>>
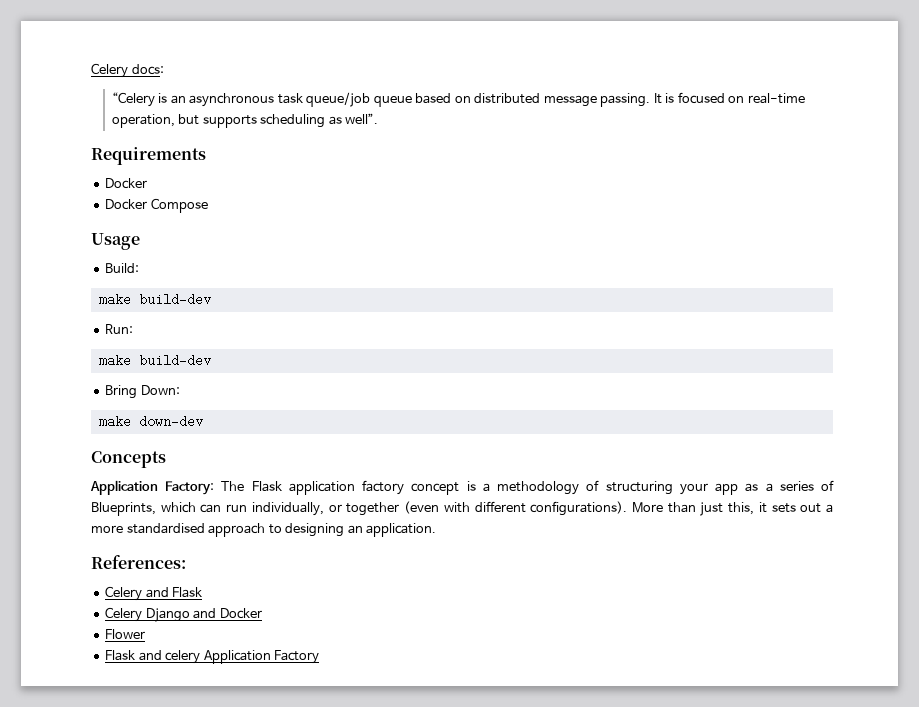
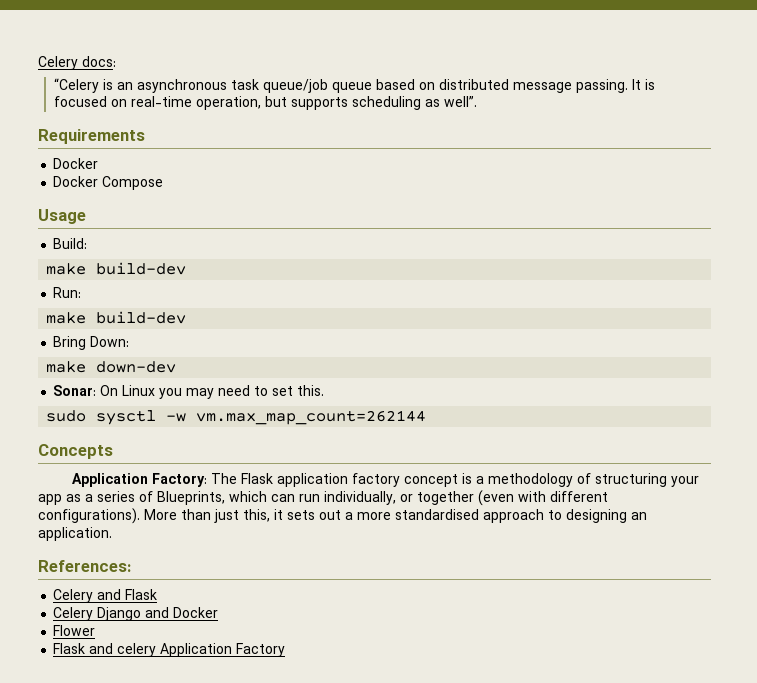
(203, 421) none -> [53,385,325,399] [46,410,427,425] // Sonar: On Linux you may need to set this. // sudo sysctl -w vm.max_map_count=262144

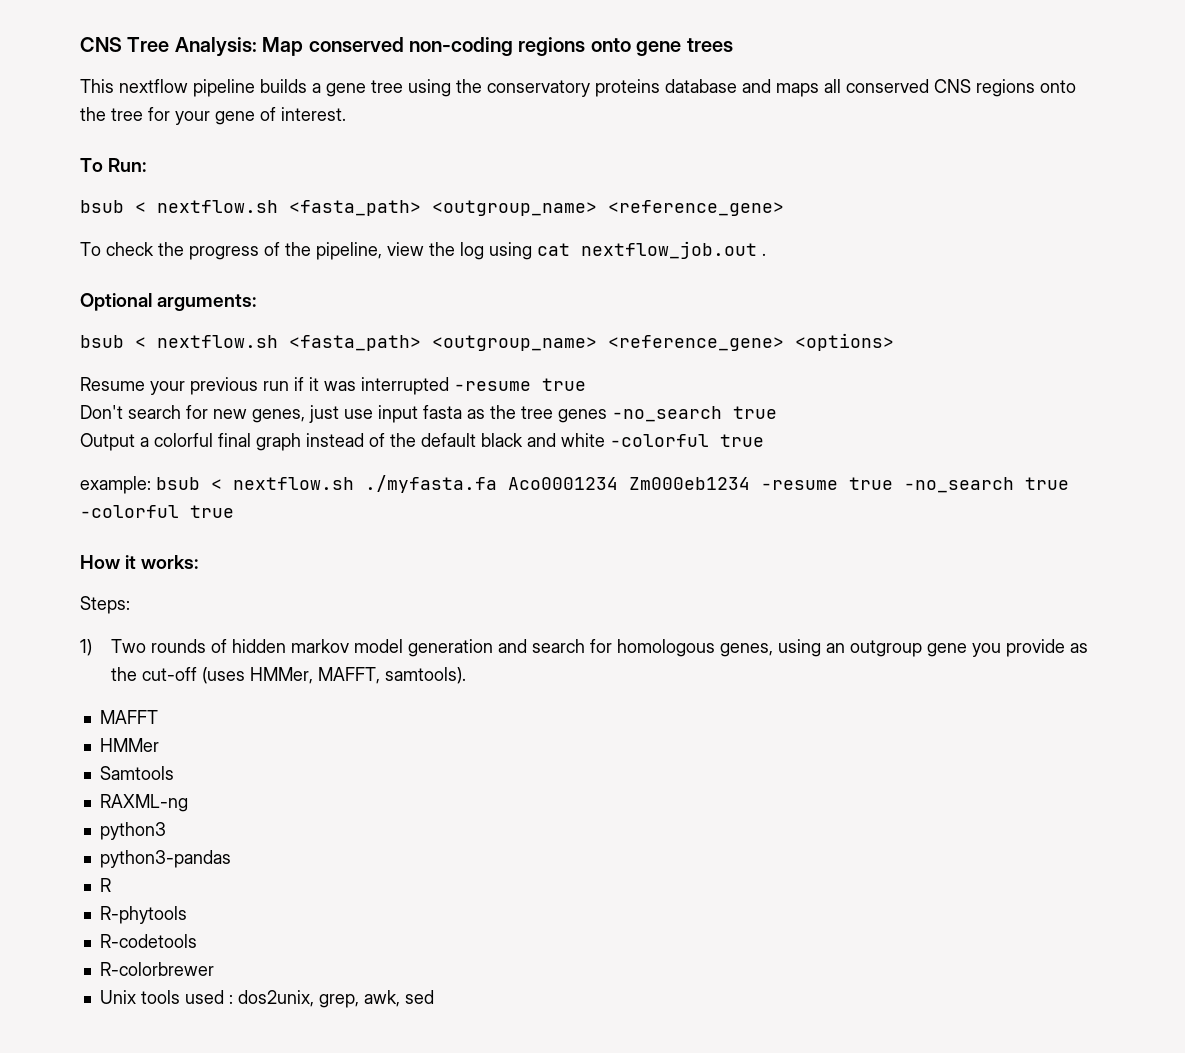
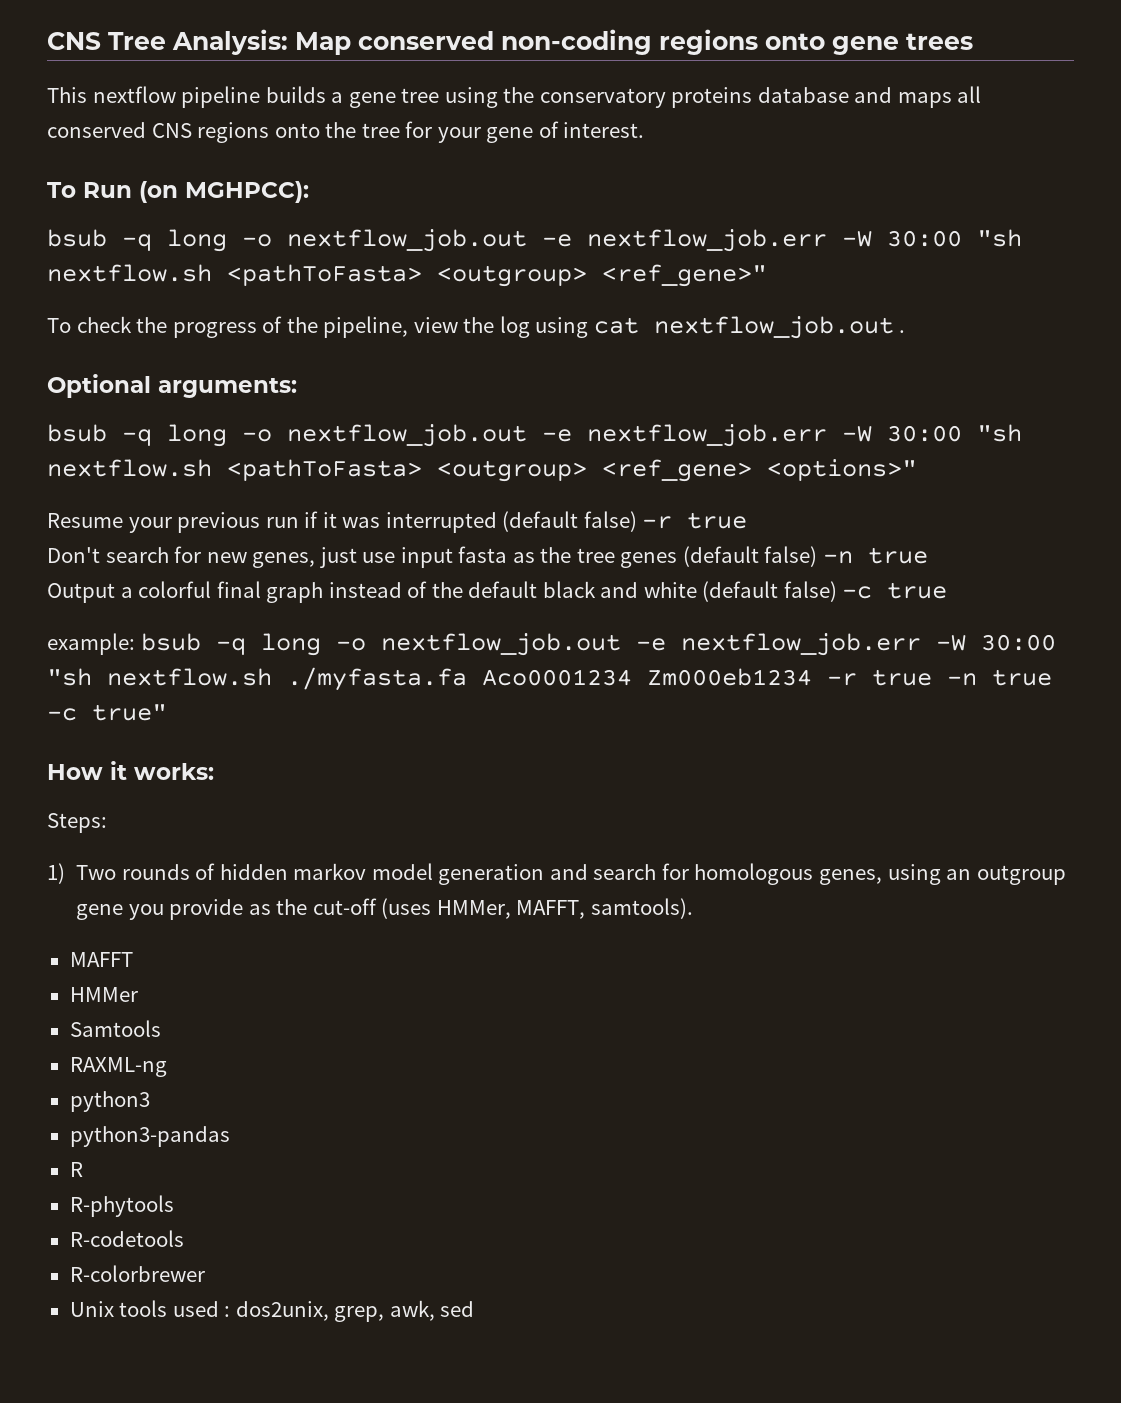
[108,158,147,172] [80,200,784,216] Run: // bsub < nextflow.sh <fasta_path> <outgroup_name> <reference_gene> -> [83,181,309,203] [47,229,1022,252] [47,264,767,287] Run (on MGHPCC): // bsub -q long -o nextflow_job.out -e nextflow_job.err -W 30:00 "sh nextflow.sh <pathToFasta> <outgroup> <ref_gene>"
[135,333,894,351] < nextflow.sh <fasta_path> <outgroup_name> <reference_gene> <options> -> [122,424,1022,447] [47,459,917,482] -q long -o nextflow_job.out -e nextflow_job.err -W 30:00 "sh nextflow.sh <pathToFasta> <outgroup> <ref_gene> <options>"
[454,381,531,391] -resume -> [502,511,673,532] (default false) -r
[612,406,722,422] -no_search -> [682,546,854,567] (default false) -n
[610,434,709,447] -colorful -> [702,581,873,602] (default false) -c
[211,475,1069,493] [80,505,234,518] < nextflow.sh ./myfasta.fa Aco0001234 Zm000eb1234 -resume true -no_search true -colorful true -> [215,633,1056,656] [47,667,1052,691] [47,704,167,721] -q long -o nextflow_job.out -e nextflow_job.err -W 30:00 "sh nextflow.sh ./myfasta.fa Aco0001234 Zm000eb1234 -r true -n true -c true"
<<
An exact copy of the data is required, with the pictures excluded.

Reply:
(203, 421) none -> [53,385,325,399] [46,410,427,425] // Sonar: On Linux you may need to set this. // sudo sysctl -w vm.max_map_count=262144

[108,158,147,172] [80,200,784,216] Run: // bsub < nextflow.sh <fasta_path> <outgroup_name> <reference_gene> -> [83,181,309,203] [47,229,1022,252] [47,264,767,287] Run (on MGHPCC): // bsub -q long -o nextflow_job.out -e nextflow_job.err -W 30:00 "sh nextflow.sh <pathToFasta> <outgroup> <ref_gene>"
[135,333,894,351] < nextflow.sh <fasta_path> <outgroup_name> <reference_gene> <options> -> [122,424,1022,447] [47,459,917,482] -q long -o nextflow_job.out -e nextflow_job.err -W 30:00 "sh nextflow.sh <pathToFasta> <outgroup> <ref_gene> <options>"
[454,381,531,391] -resume -> [502,511,673,532] (default false) -r
[612,406,722,422] -no_search -> [682,546,854,567] (default false) -n
[610,434,709,447] -colorful -> [702,581,873,602] (default false) -c
[211,475,1069,493] [80,505,234,518] < nextflow.sh ./myfasta.fa Aco0001234 Zm000eb1234 -resume true -no_search true -colorful true -> [215,633,1056,656] [47,667,1052,691] [47,704,167,721] -q long -o nextflow_job.out -e nextflow_job.err -W 30:00 "sh nextflow.sh ./myfasta.fa Aco0001234 Zm000eb1234 -r true -n true -c true"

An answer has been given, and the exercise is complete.